= EXERCISE OBJECTIVE =
Leave out the pictures and repeat exactly the lines from the one containing "rojo | trueskill: 22.16 -> 22.36" through the final line of the listing below.

= THE INPUT =
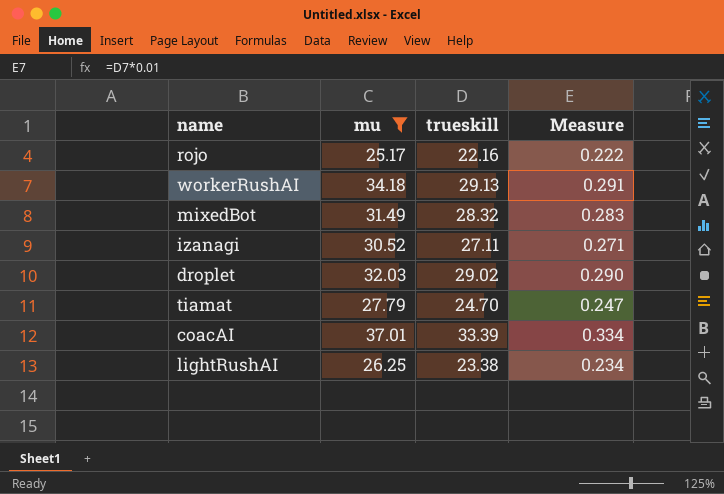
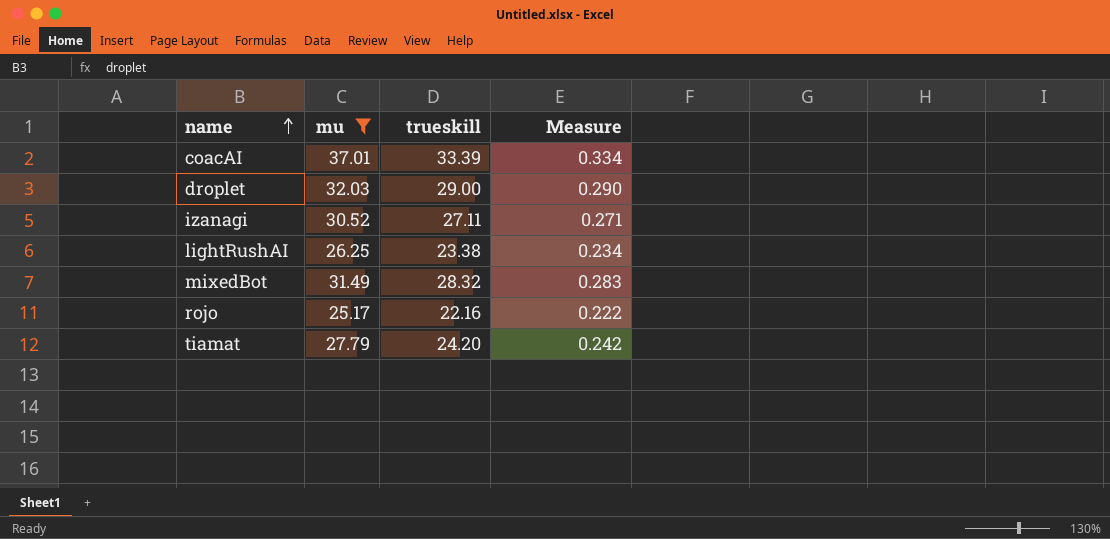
row order: none -> name ascending
row workerRushAI: 34.18 | 29.13 | 0.291 -> none
droplet | trueskill: 29.02 -> 29.00
tiamat | trueskill: 24.70 -> 24.20
tiamat | Measure: 0.247 -> 0.242

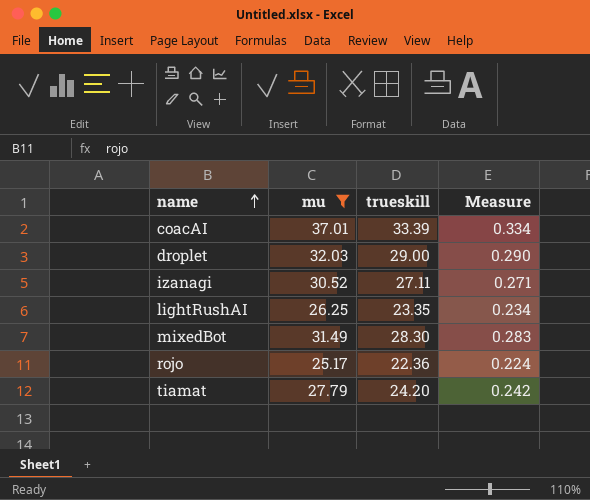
lightRushAI | trueskill: 23.38 -> 23.35
mixedBot | trueskill: 28.32 -> 28.30
rojo | trueskill: 22.16 -> 22.36
rojo | Measure: 0.222 -> 0.224

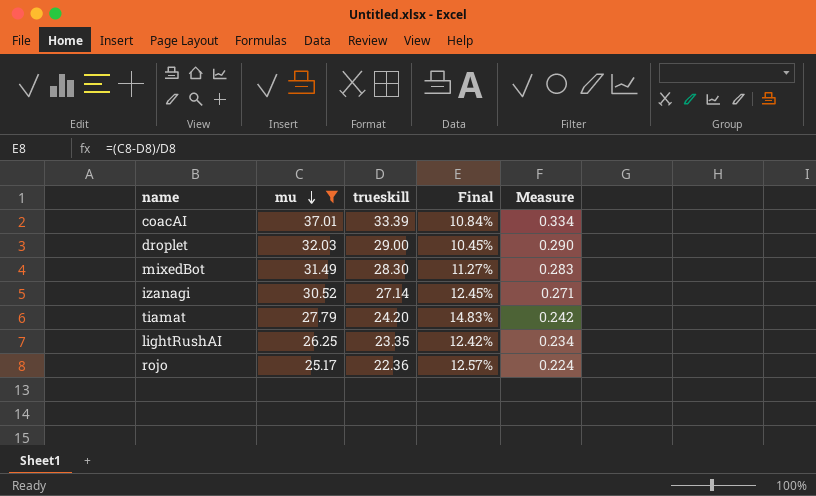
row order: name ascending -> mu descending
column Final | formula: none -> ([mu] - [trueskill]) / [trueskill]
izanagi | trueskill: 27.11 -> 27.14

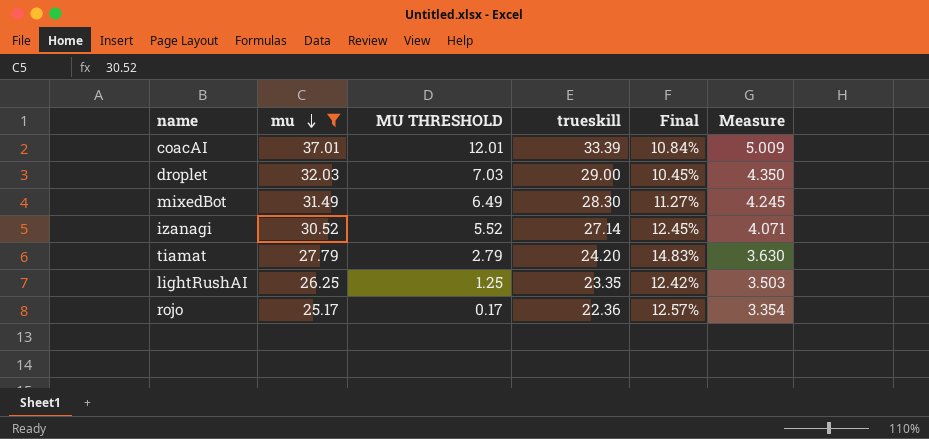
column MU THRESHOLD | formula: none -> [mu] - 25
column Measure | formula: [trueskill] * 0.01 -> [trueskill] * 0.15

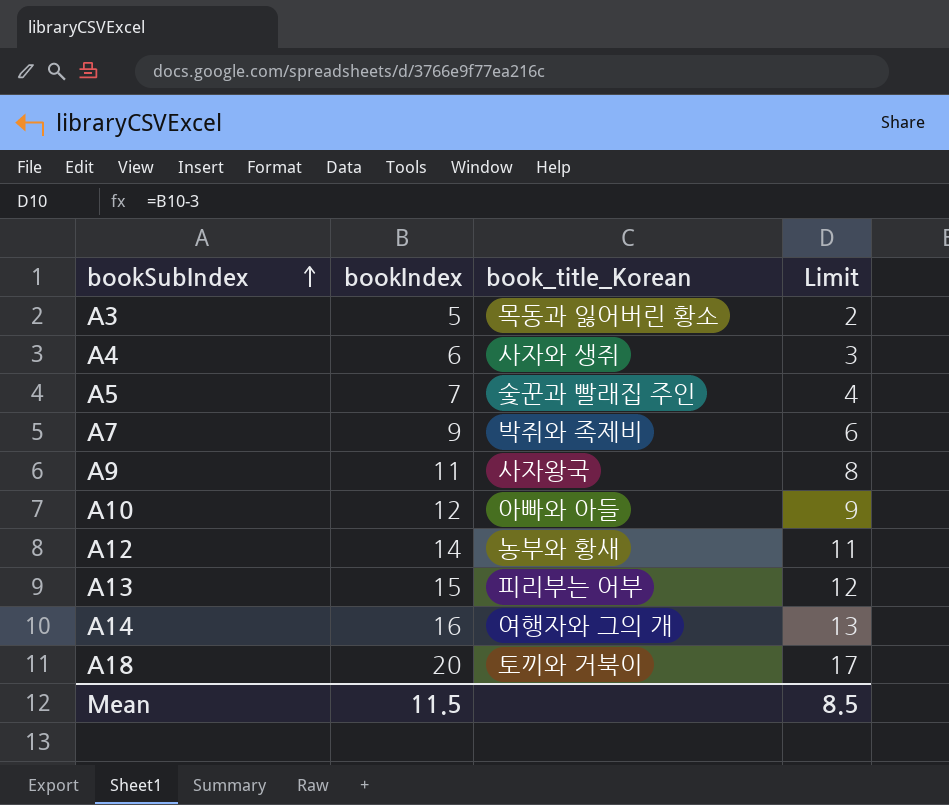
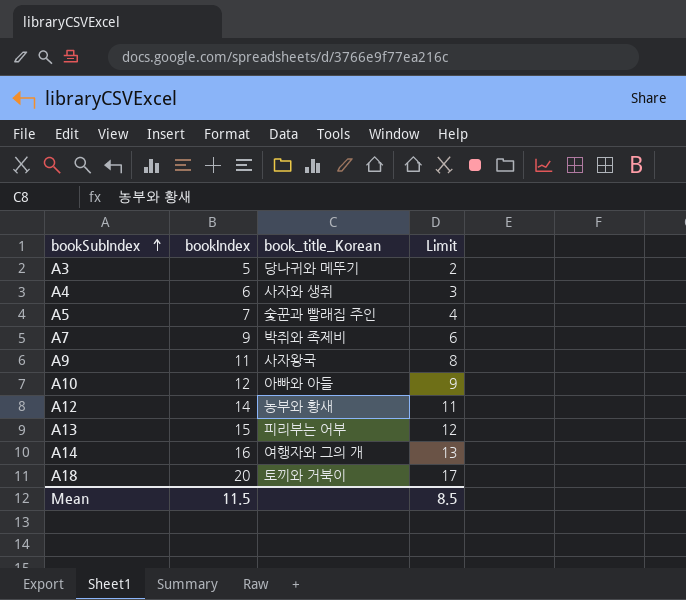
A3 | book_title_Korean: 목동과 잃어버린 황소 -> 당나귀와 메뚜기

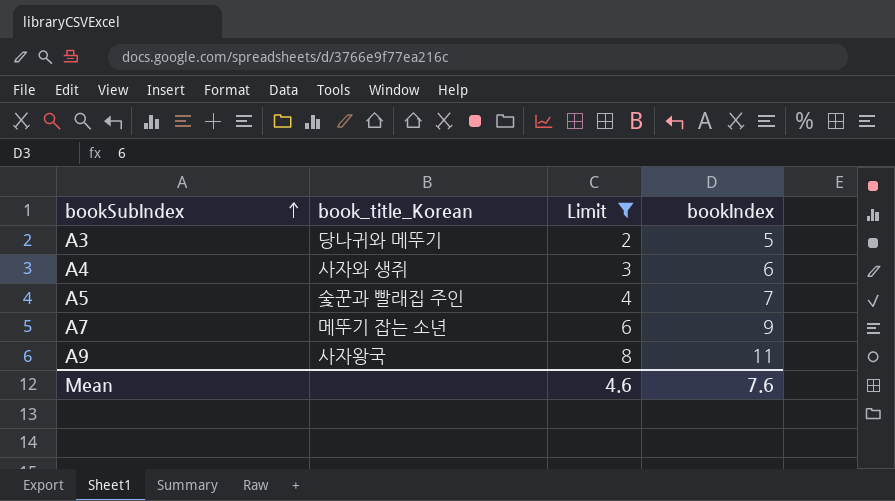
filter: none -> Limit <= 8
column bookIndex | position: 2 -> 4
A7 | book_title_Korean: 박쥐와 족제비 -> 메뚜기 잡는 소년
Mean | Limit: 8.5 -> 4.6
Mean | bookIndex: 11.5 -> 7.6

= EXERCISE RESULT =
rojo | trueskill: 22.16 -> 22.36
rojo | Measure: 0.222 -> 0.224

row order: name ascending -> mu descending
column Final | formula: none -> ([mu] - [trueskill]) / [trueskill]
izanagi | trueskill: 27.11 -> 27.14

column MU THRESHOLD | formula: none -> [mu] - 25
column Measure | formula: [trueskill] * 0.01 -> [trueskill] * 0.15

A3 | book_title_Korean: 목동과 잃어버린 황소 -> 당나귀와 메뚜기

filter: none -> Limit <= 8
column bookIndex | position: 2 -> 4
A7 | book_title_Korean: 박쥐와 족제비 -> 메뚜기 잡는 소년
Mean | Limit: 8.5 -> 4.6
Mean | bookIndex: 11.5 -> 7.6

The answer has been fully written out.